Researchers from the J. Craig Venter Institute (JCVI) have won a five-year, up-to-$25 million grant from NIH’s National Institute of Allergy and Infectious Diseases (NIAID) to establish and operate a Genome Center for Infectious Diseases (GCID).

Co- principal investigators Karen Nelson, Ph.D., JCVI’s president and William Nierman, Ph.D., a professor with the institute’s Infectious Disease Group, will lead the research, which is expected to involve more than 50 collaborators at some 40 research organizations worldwide.

The JCVI-led team will apply next-generation DNA sequencing technologies, as well as new bioinformatics and computing capabilities, with the intent of enhancing understanding of pathogen biology, virulence, drug resistance, immune evasion, and host microbiome biological interactions.

JCVI received funding in past years toward a NIAID Microbial Sequencing Center and a Genomic Sequencing Center for Infectious Diseases. GCID will build on that past work while striving to:

  • Enhance understanding of pathogen drug resistance and identify approaches to manage human infections by drug resistant organisms.
  • Gain new insight into microbial diversity and evolution of pathogen populations and how these impact human infectious diseases.
  • Identify mechanisms and consequences of pathogen modulation of host response to infection, and understand how the pathogen interacts with host immune system and the host microbiome.
  • Characterize the genomic variation in and virulence of infectious diseases.
  • Explore human immunity to malaria and influenza.

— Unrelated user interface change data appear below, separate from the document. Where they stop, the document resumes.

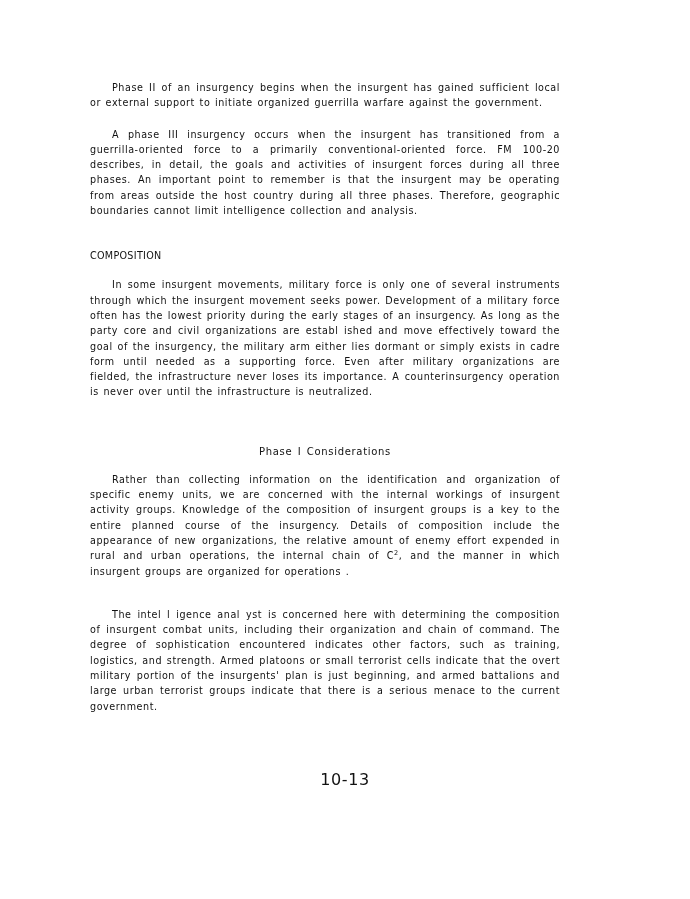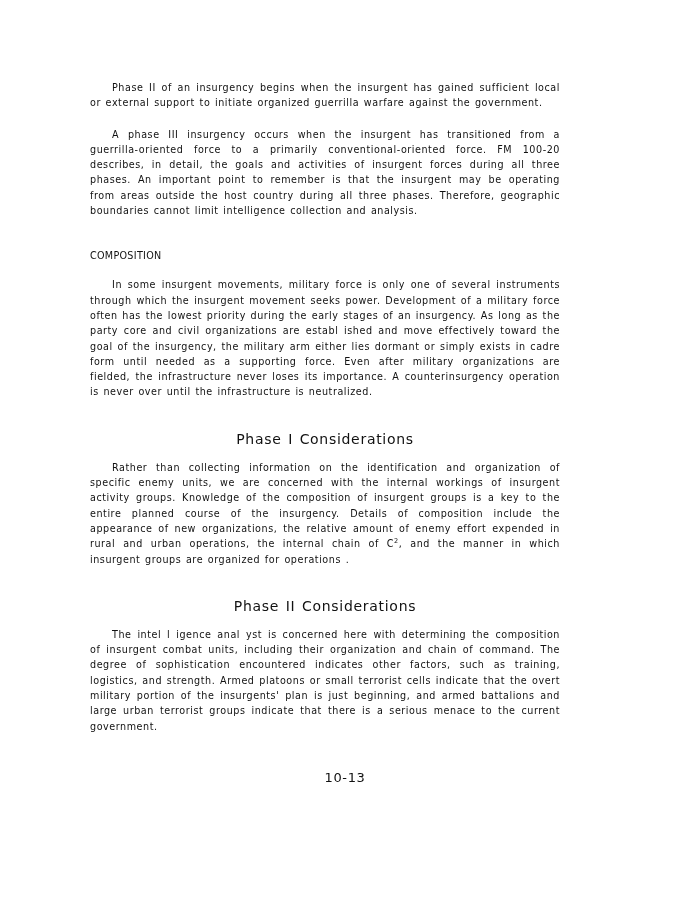--- a/index.html
+++ b/index.html
@@ -53,8 +53,8 @@
     color: #111111;
   }
   h3.sub-head {
-    margin: 4px 0 13px 0;
-    font-size: 14px;
+    margin: 16px 0 13px 0;
+    font-size: 10px;
     line-height: 15px;
     letter-spacing: 0.7px;
     word-spacing: 1.5px;

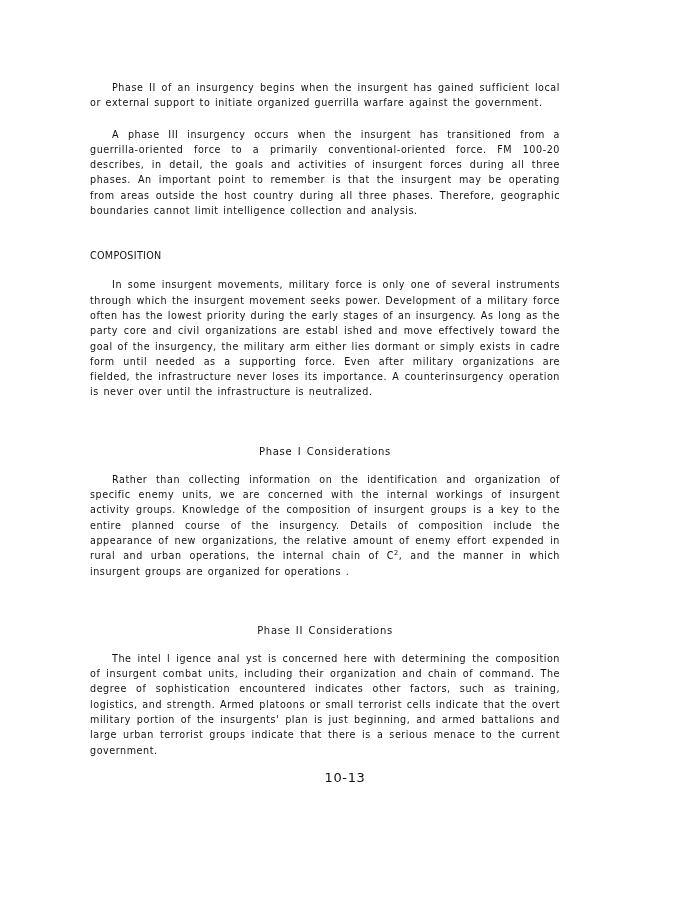--- a/index.html
+++ b/index.html
@@ -105,7 +105,6 @@
 
     <div class="spacer-top-2"></div>
 
-    <h3 class="sub-head">Phase II Considerations</h3>
 
     <p class="para indent last">The intel l igence anal yst is concerned here with determining the composition of insurgent combat units, including their organization and chain of command. The degree of sophistication encountered indicates other factors, such as training, logistics, and strength. Armed platoons or small terrorist cells indicate that the overt military portion of the insurgents' plan is just beginning, and armed battalions and large urban terrorist groups indicate that there is a serious menace to the current government.</p>
 

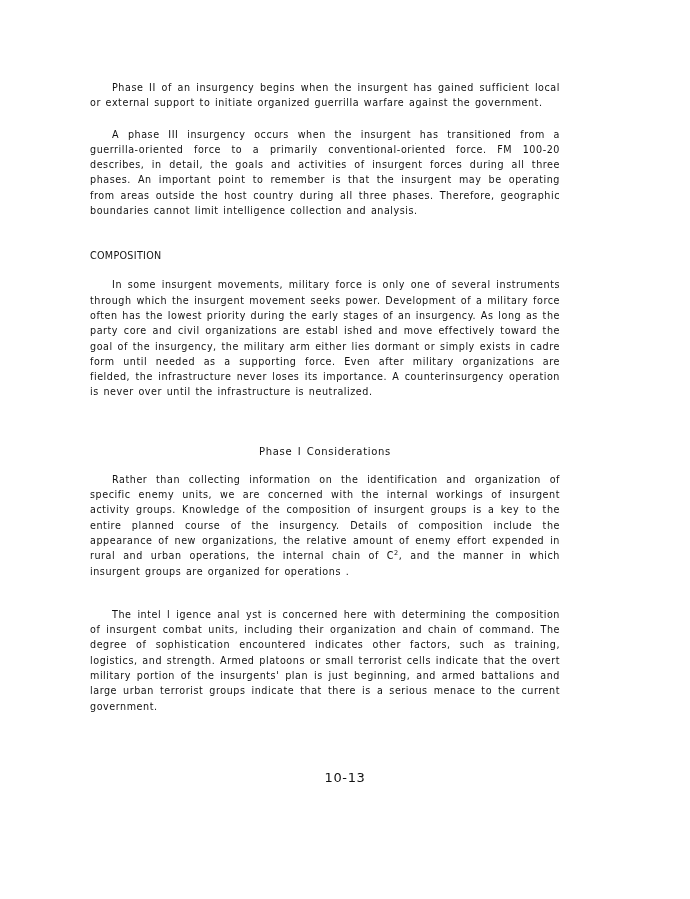--- a/index.html
+++ b/index.html
@@ -70,7 +70,7 @@
     top: 760px;
     width: 690px;
     text-align: center;
-    font-size: 13px;
+    font-size: 16px;
     letter-spacing: 0.6px;
     color: #111111;
   }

The grant for funding GCID is officially titled: The J. Craig Venter Institute Genome Center for Infectious Diseases, award number U19AI110819.

GCID will be divided into research projects, each focused on viruses, bacteria and parasites. Other JCVI researchers working on GCID include Mark Adams, Ph.D., scientific director; Granger Sutton, Ph.D., professor, informatics; and Suman Das, Ph.D., assistant professor of JCVI’s Infectious Disease Group.

“We are very pleased to be the recipients of this major grant from NIAID and look forward to enabling a more in-depth understanding of pathogen biology and potentially aiding in better treatments and preventative measures against infectious disease,” Dr. Venter said yesterday in a statement.